Paralyzed Lion Receives an Outpouring of Support

Photos via Facebook

In 2008, at a wildlife center in Brazil, a healthy and playful lion cub named Ariel was born. Nowadays, he spends his days in a house in Sao Paulo, unable to move limbs. Ariel suffers from a debilitating autoimmune disease that has rendered him quadriplegic, and requiring of round-the-clock care from his trainers. Although it might seem like a lonely, hopeless life for the paralyzed lion, his story has won the hearts of thousands -- and thanks to their outpouring of support, he's getting the care he needs.
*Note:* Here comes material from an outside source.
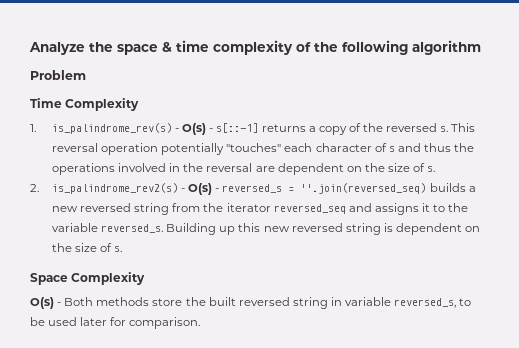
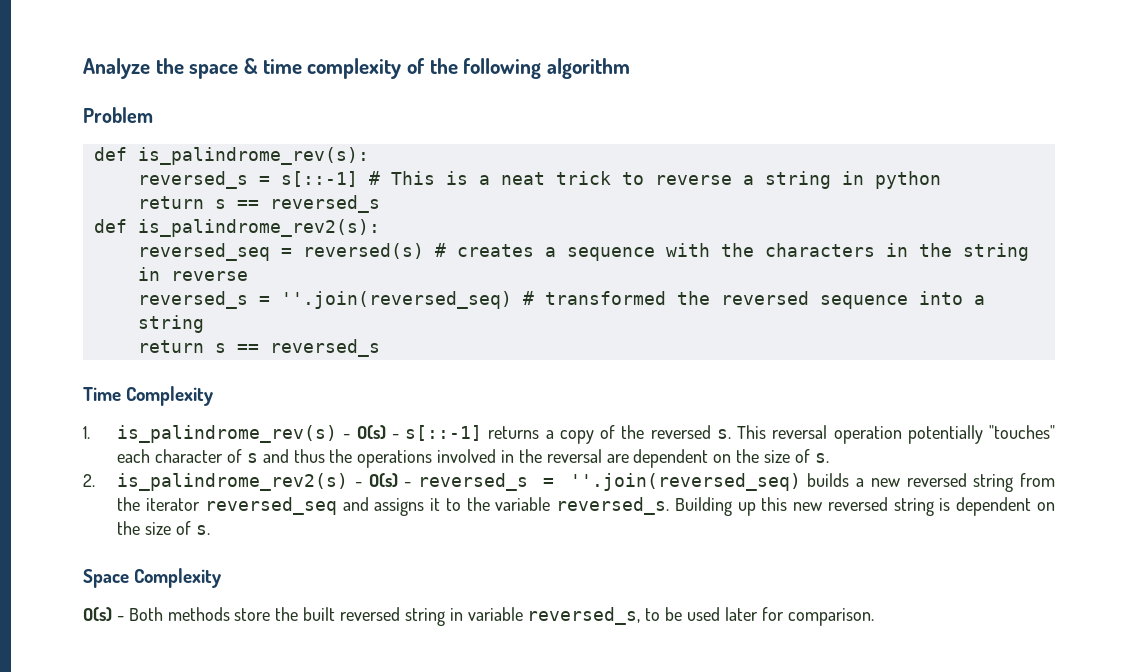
(86, 75) none -> [93,147,369,165] [137,171,941,189] [137,195,380,213] [93,219,380,237] [137,243,1029,261] [137,267,248,281] [137,291,985,309] [137,315,204,333] [137,339,380,357] // def is_palindrome_rev(s): // reversed_s = s[::-1] # This is a neat trick to reverse a string in python // return s == reversed_s // def is_palindrome_rev2(s): // reversed_seq = reversed(s) # creates a sequence with the characters in the string in reverse // reversed_s = ''.join(reversed_seq) # transformed the reversed sequence into a string // return s == reversed_s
Ariel's trainer, Raquel Ferreira Borges da Silva, tell's G1 Globo that up until June of last year, the young cat was as playful and energetic as a lion should be. Sadly, however, while undergoing enrichment training at the facility he landed awkwardly while practicing his pouncing skills. Following the accident, say Raquel, she began to notice Ariel limping, with pain in her hind legs -- shortly after, he began to lose movement there altogether.

Last December, Ariel underwent surgery for what was thought to be a herniated disc. Mysteriously, following the treatment, Ariel lost the ability to move all four legs.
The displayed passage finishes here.